A relative had dropped the eighth graders off at a hiking trail just outside Delphi on Feb. 13, 2017, but they failed to show up at the agreed pickup location later that day. They were reported missing that evening and their bodies were found the following day in a rugged, wooded area near the trail.

Within days, police released files found on Libby's cellphone — two grainy photos and audio of a man saying “down the hill” — that they believed represented the killer.

But no arrest followed.

In July 2017, investigators released a sketch of the suspect, and another in April 2019. They also released a brief video showing the suspect walking on an abandoned railroad bridge called the Monon High Bridge.

After years of failing to find a suspect, investigators said they went back and reviewed “prior tips.”

Allen had been interviewed in 2017. He told the officer that he had been walking on the trail the day the girls went missing and that he saw three “females” at another bridge — the Freedom Bridge — but did not speak to them. He said he did not notice anyone else because he was distracted by a stock ticker on his phone, according to an arrest affidavit.

Police interviewed Allen again on Oct. 13, 2022, when he reasserted he had seen three “juvenile girls” during his walk in 2017. Investigators subsequently searched Allen's home and seized a .40-caliber pistol. Testing determined an unspent bullet found between the teen’s bodies “had been cycled through” Allen's gun.

According to the affidavit, Allen said he had never been to the place where the bullet was found, that he did not know the owner of the property, and “had no explanation as to why a round cycled through his firearm would be at that location.”

The case has seen repeated delays after evidence was leaked, Allen’s public defenders withdrew and were later reinstated by the Indiana Supreme Court. The Delphi killings remain the subject of rampant speculation and theories by true-crime enthusiasts.

Allen County Superior Court Judge Fran Gull, who is overseeing the case, issued a gag order at prosecutors’ request in December 2022, two months after Allen’s arrest, barring attorneys, law enforcement officials, court personnel, the coroner and the girls’ relatives from commenting on the case, including on social media.

Gull has banned cameras from the courtroom during Allen’s trial, and reporters are barred from taking electronic devices inside the courthouse.

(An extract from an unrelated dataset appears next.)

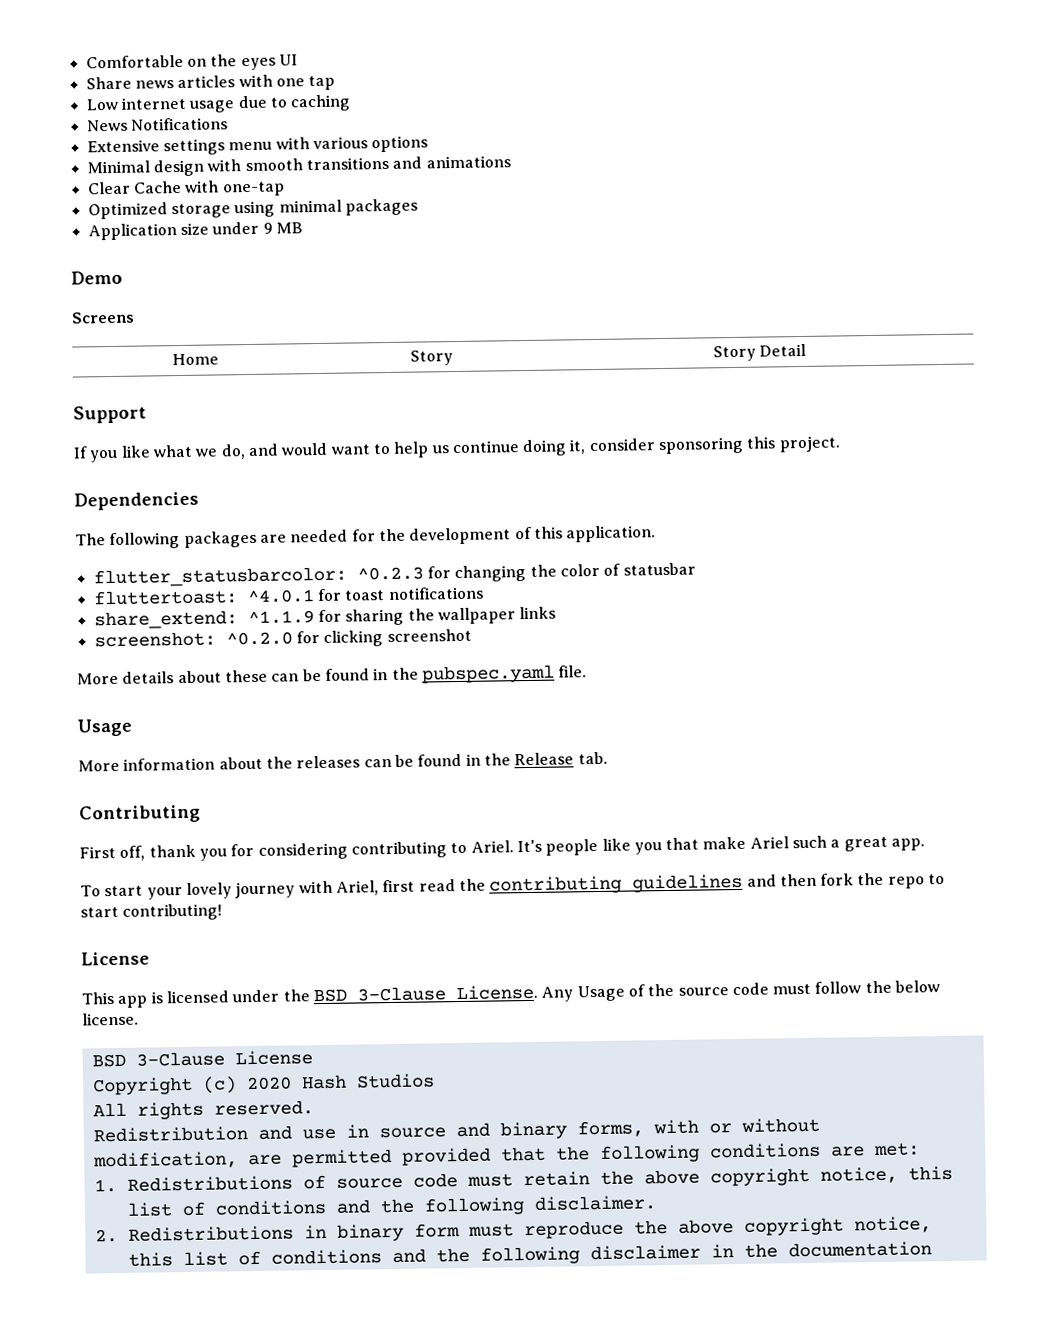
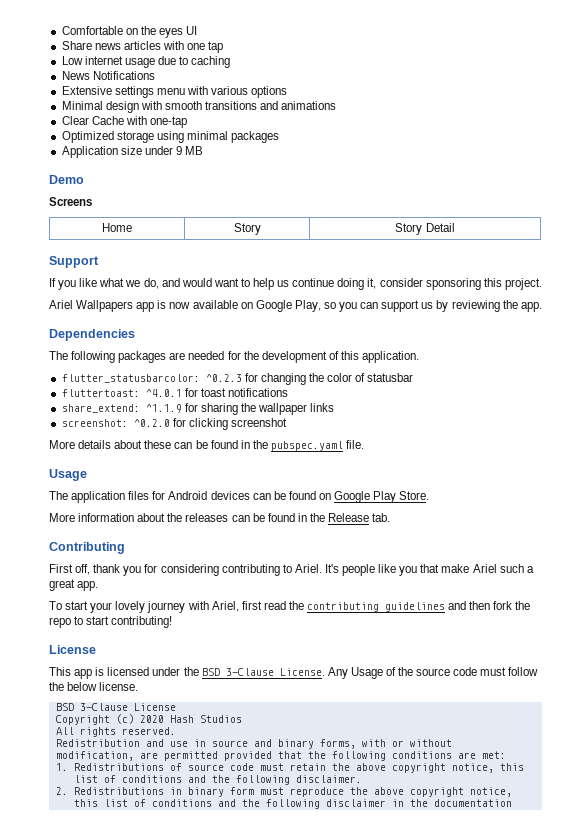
(841, 444) none -> [49,300,542,312] // Ariel Wallpapers app is now available on Google Play, so you can support us by reviewing the app.
(133, 727) none -> [49,491,430,503] // The application files for Android devices can be found on Google Play Store.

In August this year, she ruled that prosecutors can present evidence of dozens of incriminating statements that they say Allen made during conversations with correctional officers, inmates, law enforcement and relatives. That evidence includes a recording of a telephone call between Allen and his wife in which, prosecutors say, he confesses to the killings.

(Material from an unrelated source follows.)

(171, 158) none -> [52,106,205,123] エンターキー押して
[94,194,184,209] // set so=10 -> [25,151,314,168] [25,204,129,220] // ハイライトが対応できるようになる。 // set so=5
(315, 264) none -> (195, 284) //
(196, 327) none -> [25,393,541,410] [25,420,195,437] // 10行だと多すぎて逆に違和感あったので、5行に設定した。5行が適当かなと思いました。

The judge's ruling was “a real blow to the defense,” said Hal Johnston, an adjunct criminal law professor at Indiana University who is not involved in the case.

“The incriminating statements are going to be extremely persuasive because that’s what the jury wants to hear," Johnston said. “Next to physical evidence, they want to hear that the guy said he did it.”

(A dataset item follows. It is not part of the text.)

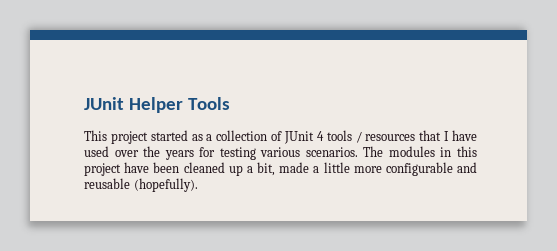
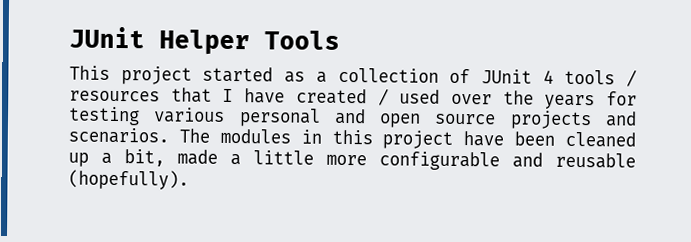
(477, 135) none -> [295,88,389,106] created /
(301, 152) none -> [238,108,637,130] personal and open source projects and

Allen's attorneys had hoped to present evidence that the girls were killed in a ritual sacrifice by members of a pagan Norse religion and white nationalist group known as the Odinists, but Gull ruled against that, saying the defense “failed to produce admissible evidence" of such a connection.

She also blocked Allen's attorneys from arguing the killings may have been committed by others, including the late owner of the property where the teens' bodies were found.

Prosecutors have not disclosed how Abby and Libby were killed. But a court filing by Allen’s attorneys in support of their Odinism theory states that their throats had been cut.